Foi objeto de avaliação o Sistema Único de Previdência Social do Estado do Ceará (Supsec), que engloba segurados dos poderes Executivo, Legislativo e Judiciário

16:49 | 27/03/2017

O secretário de Planejamento e Gestão do estado, Maia Júnior, terá até 60 dias para prestar esclarecimentos sobre falhas constatadas no Sistema Único de Previdência Social do Estado do Ceará (Supsec), após auditoria realizada pelo Treibunal de Contas do Estado do Ceará (TCE). 

 

O Supsec, que engloba segurados dos poderes Executivo, Legislativo e Judiciário e de outros órgãos com autonomia financeira (TCE Ceará, TCM-CE, PGJ e DPGE), é gerido pela pasta comandado por Maia. O relator do processo no TCE é o conselheiro Rholden Queiroz. 

 

Após a manifestação do gestor, o material será reanalisado pela Gerência de Avaliação das Políticas Públicas, que irá elaborar o relatório definitivo, a ser submetido ao colegiado pelo Relator.

 

Por meio de nota, a Seplag informou que "recebeu a notificação do TCE em fevereiro último e que todas as questões estão sendo analisadas criteriosamente e serão devidamente respondidas dentro do prazo estabelecido pelo Tribunal".

 

Resultados

A auditoria foi feita através da Gerência de Avaliação de Políticas Públicas do órgão.
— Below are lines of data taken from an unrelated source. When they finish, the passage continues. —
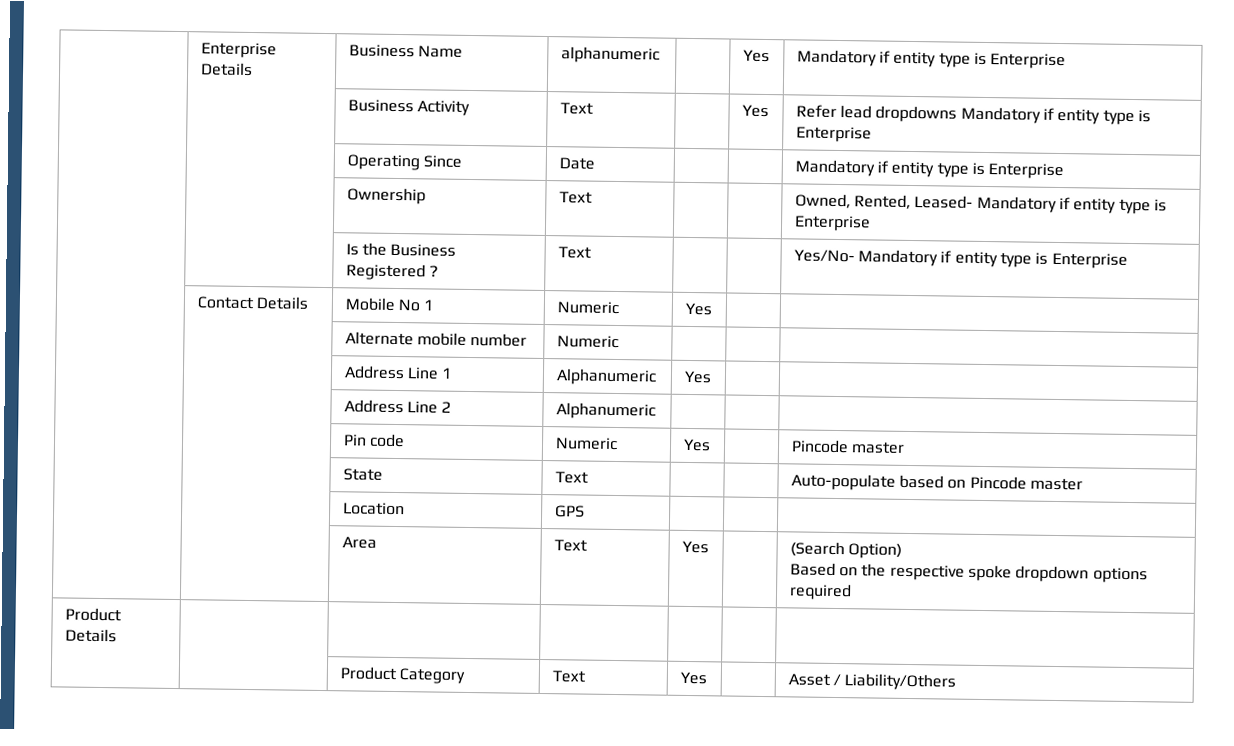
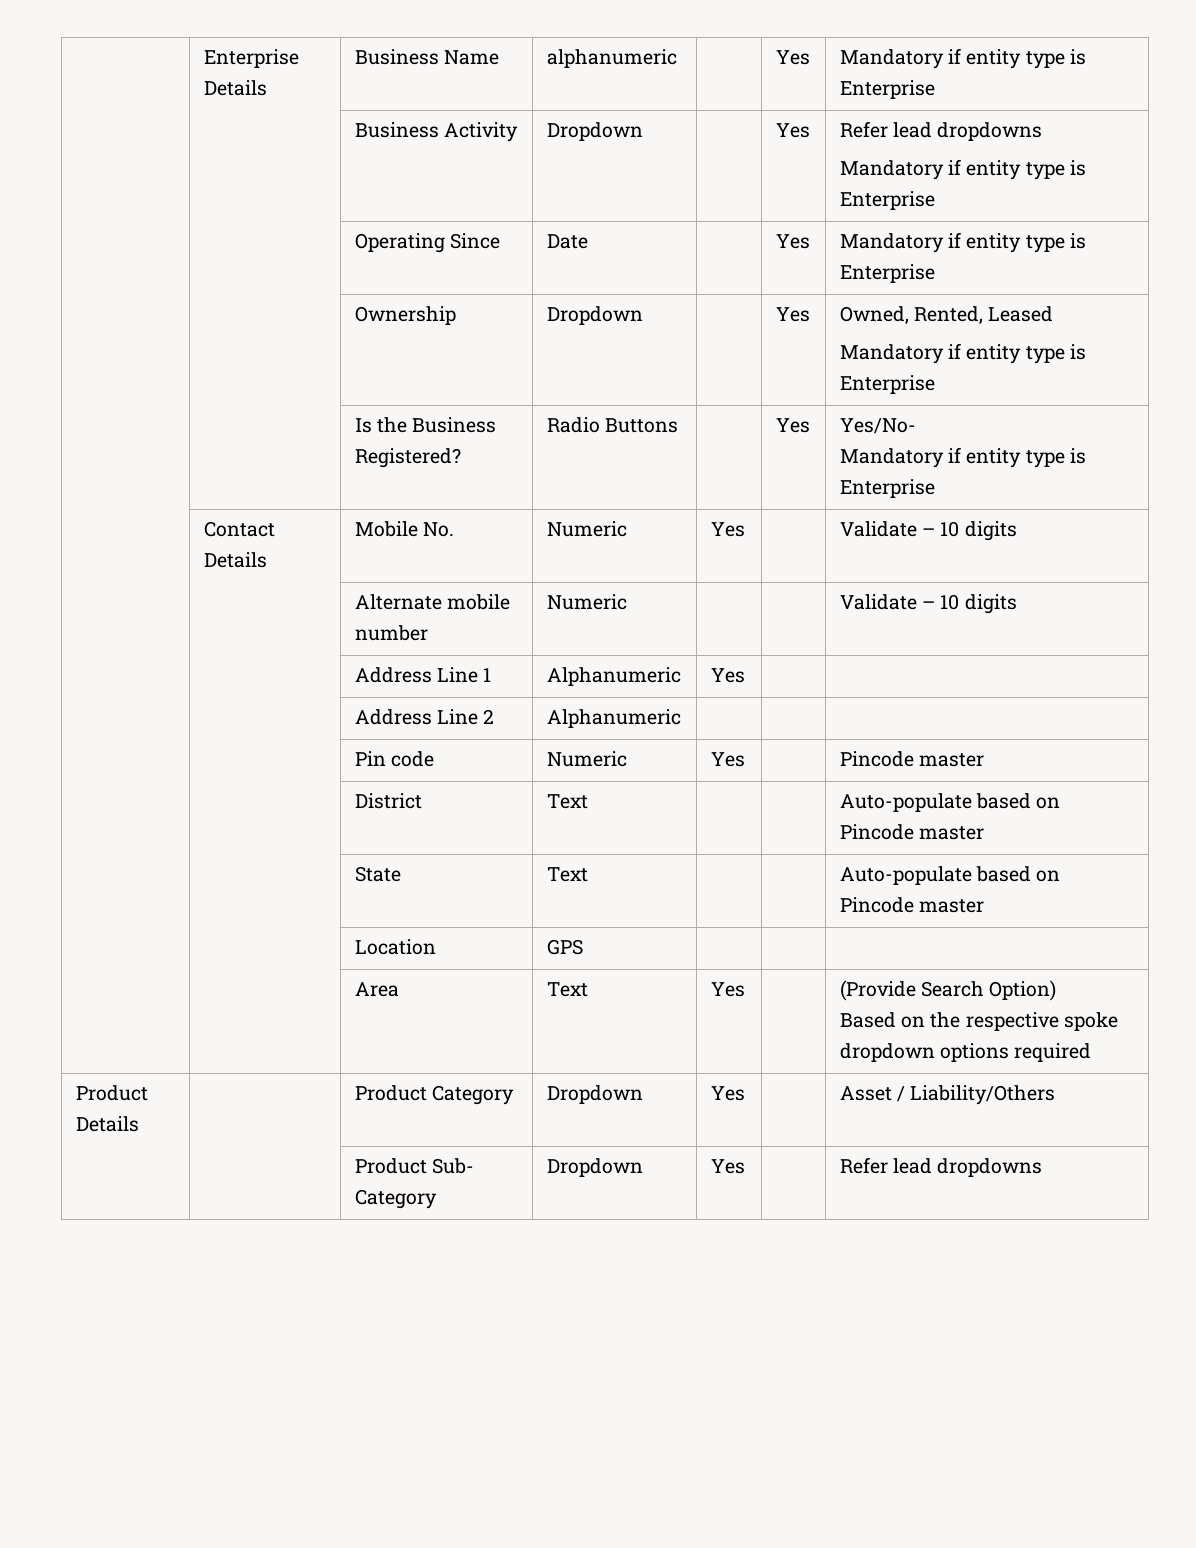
- | | Business Activity | Text | | Yes | Refer lead dropdowns Mandatory if entity type is Enterprise
+ | | Business Activity | Dropdown | | Yes | Refer lead dropdowns
+ Mandatory if entity type is Enterprise
- | | Operating Since | Date | | | Mandatory if entity type is Enterprise
+ | | Operating Since | Date | | Yes | Mandatory if entity type is Enterprise
- | | Ownership | Text | | | Owned, Rented, Leased- Mandatory if entity type is Enterprise
+ | | Ownership | Dropdown | | Yes | Owned, Rented, Leased
+ Mandatory if entity type is Enterprise
- | | Is the Business Registered ? | Text | | | Yes/No- Mandatory if entity type is Enterprise
+ | | Is the Business Registered? | Radio Buttons | | Yes | Yes/No-
+ Mandatory if entity type is Enterprise
- | Contact Details | Mobile No 1 | Numeric | Yes | |
+ | Contact Details | Mobile No. | Numeric | Yes | | Validate – 10 digits
- | | Alternate mobile number | Numeric | | |
+ | | Alternate mobile number | Numeric | | | Validate – 10 digits
+ | | District | Text | | | Auto-populate based on Pincode master
- | | Area | Text | Yes | | (Search Option)
+ | | Area | Text | Yes | | (Provide Search Option)
- Product Details | | | | | |
- | | Product Category | Text | Yes | | Asset / Liability/Others
+ Product Details | | Product Category | Dropdown | Yes | | Asset / Liability/Others
+ | | Product Sub- Category | Dropdown | Yes | | Refer lead dropdowns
Os trabalhos abrangeram ações de controle relacionadas à regularidade de investimentos, contabilização de repasses, integridade de bases de dados cadastrais, bem como à avaliação da estrutura institucional e práticas de gestão dos Regimes Próprios de Previdência Social (RPPS).Os resultados consolidados no relatório preliminar de auditoria revelaram fragilidades que comprometem o desempenho do RPPS estadual.

 

Entre elas estão a estruturação, governança e gestão da CPREV; emissão do certificado de regularidade previdenciária por via judicial; comprometimento da transparência das informações do regime e inexistência de controle interno; autonomia da unidade gestora; base cadastral sem todos os elementos mínimos necessários às avaliações atuariais anuais; inconsistências de dados dos segurados e dependentes; ausência de registro das reservas previdenciárias; vulnerabilidades na disponibilização tempestiva das informações relativas à gestão dos investimentos; e rentabilidade inferior à meta prevista na Política de Investimentos.